結局自分自身についてしか確かなことは言えない。時代とその世界の中で生きて、自分を通してしか知りえないことについて現象学的記述を試みる。

1982年5月18日付の日記から

f:id:hotepoque:20180310120209j:plain

どういうところからでも「小説」は始まると思う。入り口はきっとある。例えば夜友人から電話である過去が思い出され、未だに決着の付いていない問題に再び取り組み始めるというような。「小説」を実生活からどこかで隔離して育てる必要があり、「問題」を考え反芻するのは「小説」の中である。あまり気取らずにできると思える範囲でとにかく一つは作ってみようと思っている。何よりもぼくに必要なのは自信なのだから。
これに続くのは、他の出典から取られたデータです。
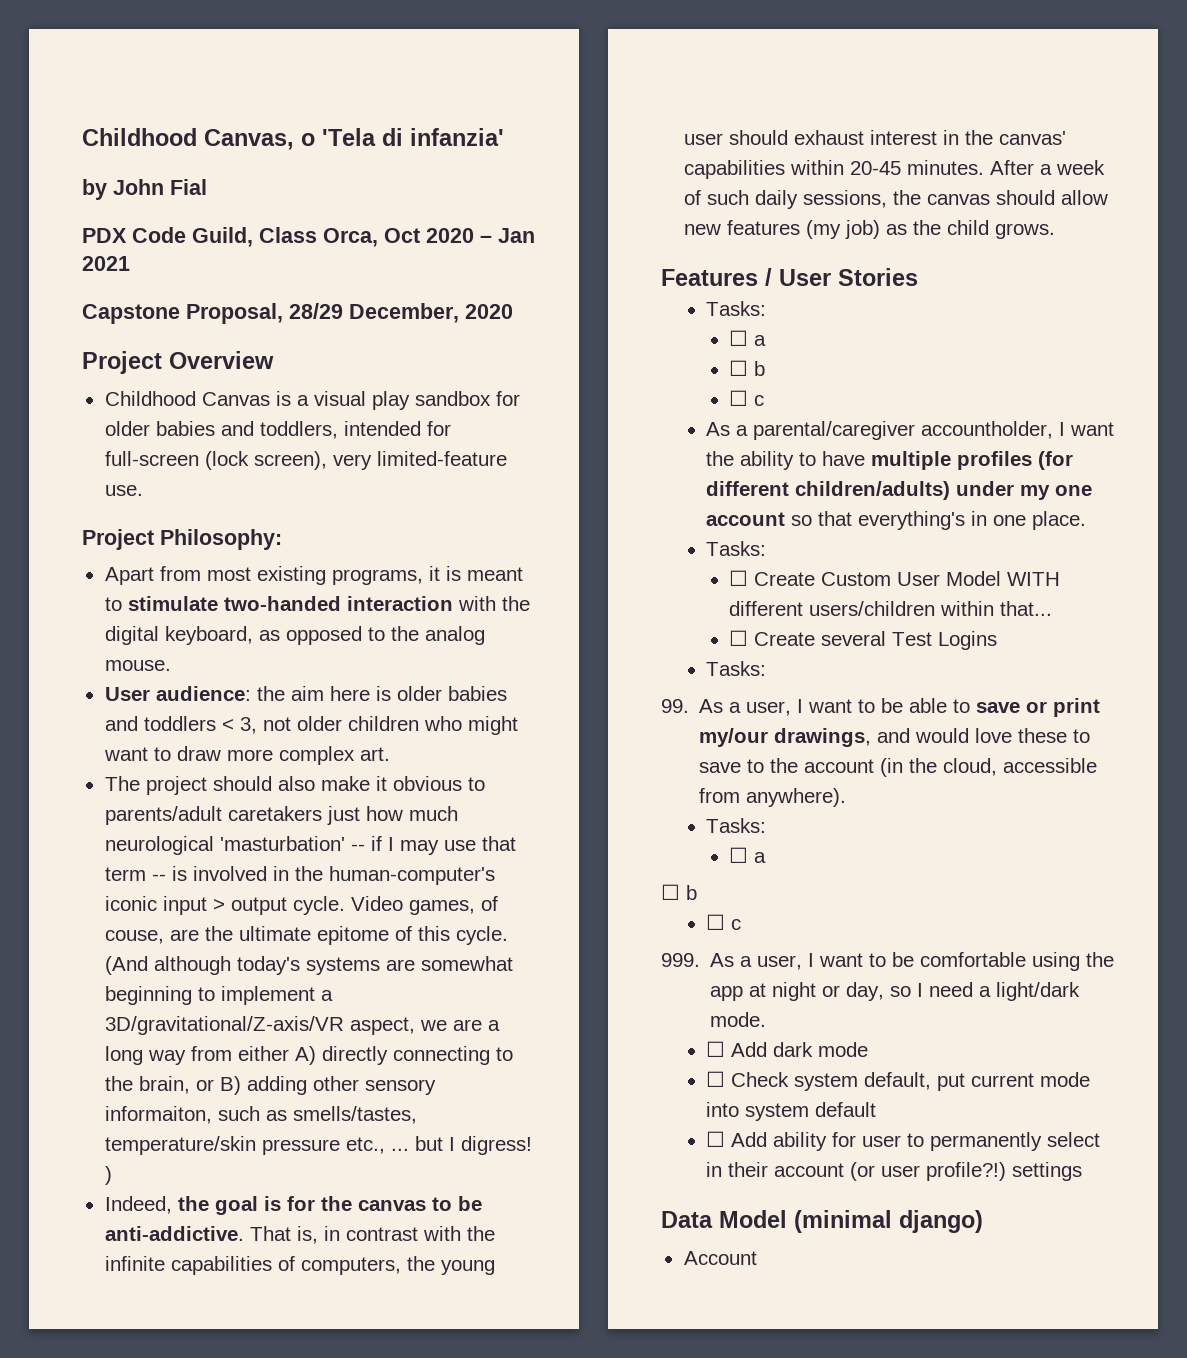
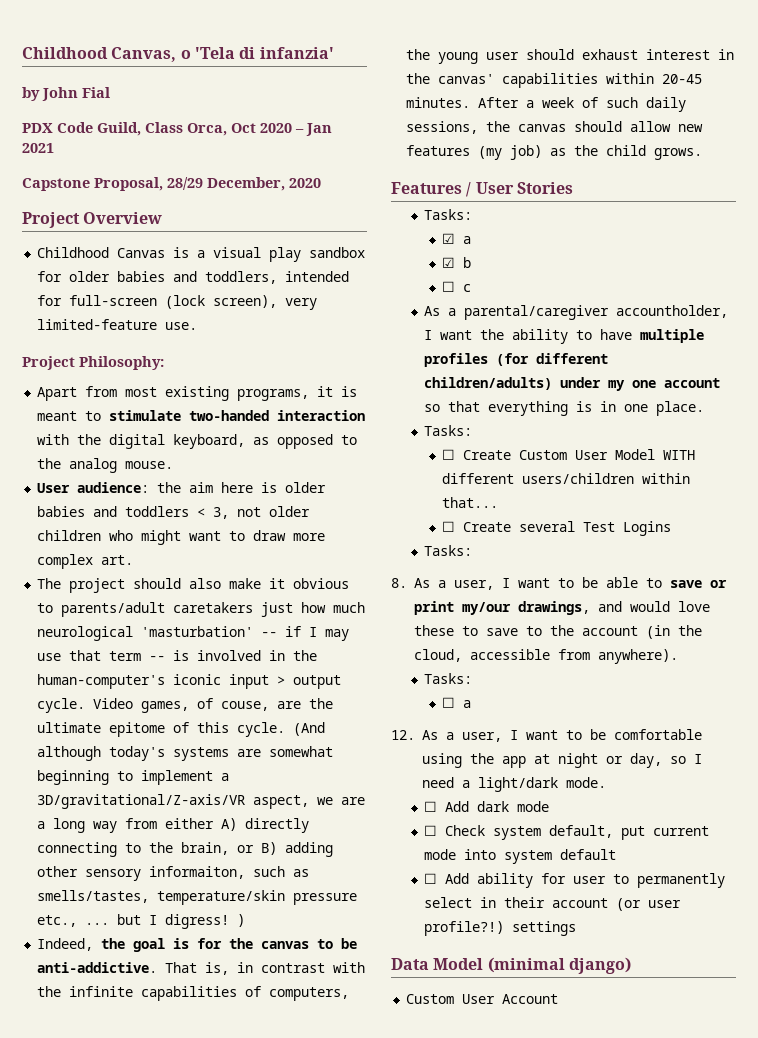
  Features / User Stories
  Tasks:
- ☐ a
- ☐ b
+ ☑ a
+ ☑ b
- As a parental/caregiver accountholder, I want the ability to have multiple profiles (for different children/adults) under my one account so that everything's in one place.
+ As a parental/caregiver accountholder, I want the ability to have multiple profiles (for different children/adults) under my one account so that everything is in one place.
- 99. As a user, I want to be able to save or print my/our drawings, and would love these to save to the account (in the cloud, accessible from anywhere).
+ 8. As a user, I want to be able to save or print my/our drawings, and would love these to save to the account (in the cloud, accessible from anywhere).
  Tasks:
  ☐ a
- ☐ b
- ☐ c
- 999. As a user, I want to be comfortable using the app at night or day, so I need a light/dark mode.
+ 12. As a user, I want to be comfortable using the app at night or day, so I need a light/dark mode.
- Account
+ Custom User Account

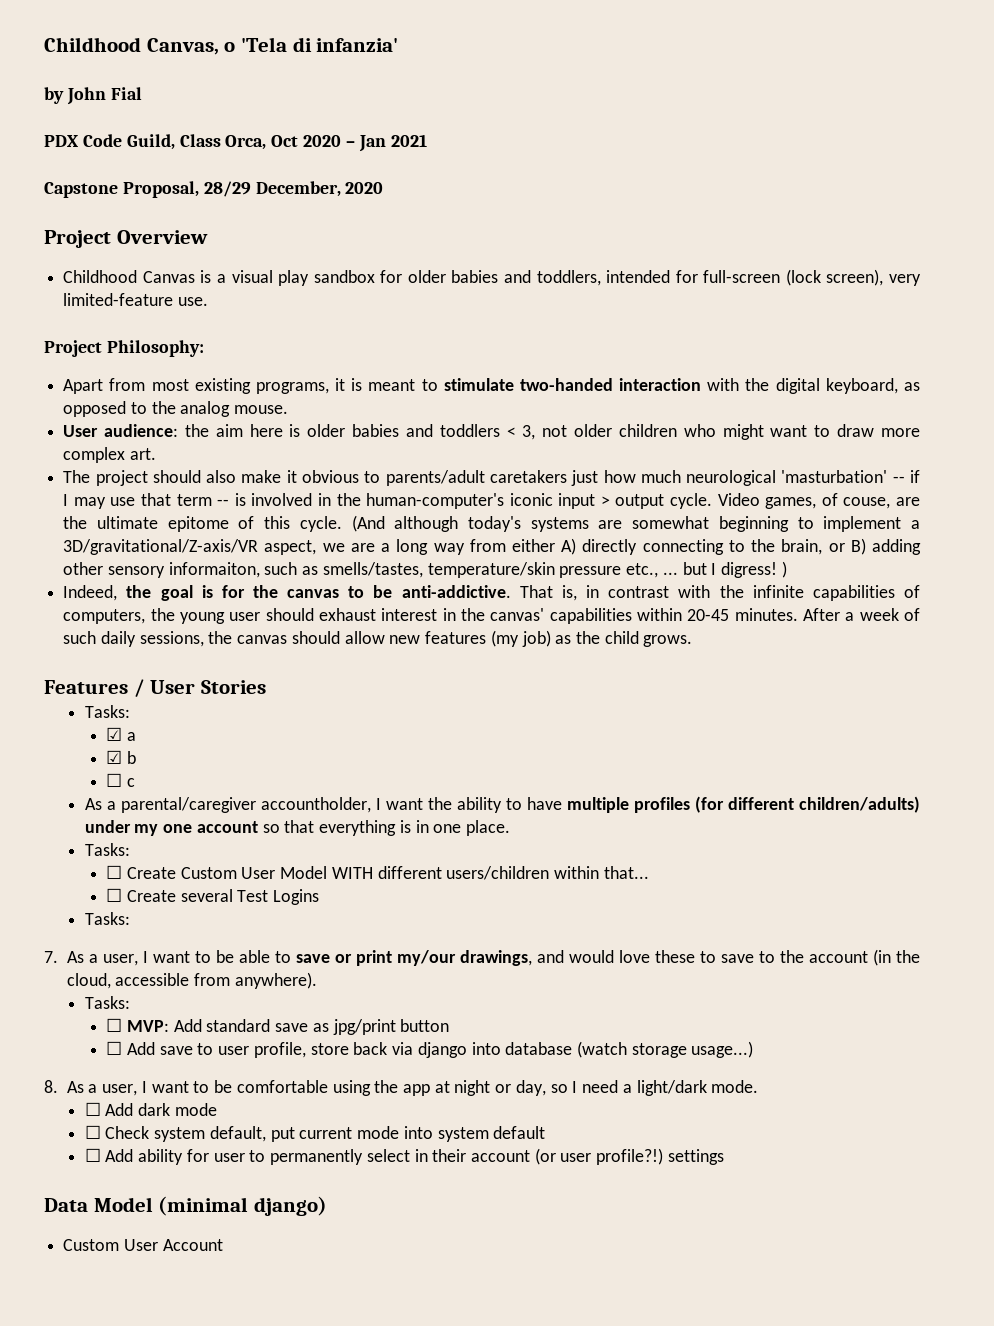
- 8. As a user, I want to be able to save or print my/our drawings, and would love these to save to the account (in the cloud, accessible from anywhere).
+ 7. As a user, I want to be able to save or print my/our drawings, and would love these to save to the account (in the cloud, accessible from anywhere).
- ☐ a
- 12. As a user, I want to be comfortable using the app at night or day, so I need a light/dark mode.
+ ☐ MVP: Add standard save as jpg/print button
+ ☐ Add save to user profile, store back via django into database (watch storage usage...)
+ 8. As a user, I want to be comfortable using the app at night or day, so I need a light/dark mode.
京都で夜友人とジャズバーで飲んだ時に、その店でバイトしている女の子とちょっと話した。気になったのは彼女が自分を悪女のタイプと決めて、ほとんどそれを信じていることだった。途方もない独りよがりにしか思えなかったが、全然悪びれるところがなく、この頃の女の子はこうなのかと納得しようとした。信じればそれが通じるという範囲内で彼女は生活しており、それをあえて幻想だなどと野暮な忠告をする人間をはじめから追い出しているのだ。しかし悪女は努力すればなれるものかもしれないと思った。(彼女はどうして自分を悪女だとぼくに言ったのだろうか?)

ちなみに僕の悪女のイメージを書いておきたい。

それは形はなく、目に見えさえしないが、しかし心に直接訴えかけてくる何かである。可愛らしく、豊かで明るく、思いっきり贅沢で、オリジナルであり、所持する何かではなく、存在であり、甘い優しさを含み、子供っぽく、皮肉屋で高慢で、挑戦的であり、いたずらっぽく、都会的で、意地っ張りで、怠け者で、純情で、悪を受けつけず、夢見るような顔つきをしている女性の持つイメージである。